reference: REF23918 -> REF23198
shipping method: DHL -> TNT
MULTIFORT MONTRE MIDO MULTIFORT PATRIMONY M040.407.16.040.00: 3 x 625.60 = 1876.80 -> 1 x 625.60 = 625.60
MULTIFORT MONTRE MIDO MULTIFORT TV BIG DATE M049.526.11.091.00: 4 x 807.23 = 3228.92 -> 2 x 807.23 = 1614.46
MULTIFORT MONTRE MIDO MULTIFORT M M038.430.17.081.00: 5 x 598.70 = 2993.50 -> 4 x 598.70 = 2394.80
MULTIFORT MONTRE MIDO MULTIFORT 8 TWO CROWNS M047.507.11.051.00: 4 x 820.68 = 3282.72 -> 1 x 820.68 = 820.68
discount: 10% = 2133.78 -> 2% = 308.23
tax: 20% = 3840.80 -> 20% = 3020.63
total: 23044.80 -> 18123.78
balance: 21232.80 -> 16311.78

+++

Prompt:
Return the lines above that include the string "MULTIFORT".

Answer to this exercise:
MULTIFORT MONTRE MIDO MULTIFORT PATRIMONY M040.407.16.040.00: 3 x 625.60 = 1876.80 -> 1 x 625.60 = 625.60
MULTIFORT MONTRE MIDO MULTIFORT TV BIG DATE M049.526.11.091.00: 4 x 807.23 = 3228.92 -> 2 x 807.23 = 1614.46
MULTIFORT MONTRE MIDO MULTIFORT M M038.430.17.081.00: 5 x 598.70 = 2993.50 -> 4 x 598.70 = 2394.80
MULTIFORT MONTRE MIDO MULTIFORT 8 TWO CROWNS M047.507.11.051.00: 4 x 820.68 = 3282.72 -> 1 x 820.68 = 820.68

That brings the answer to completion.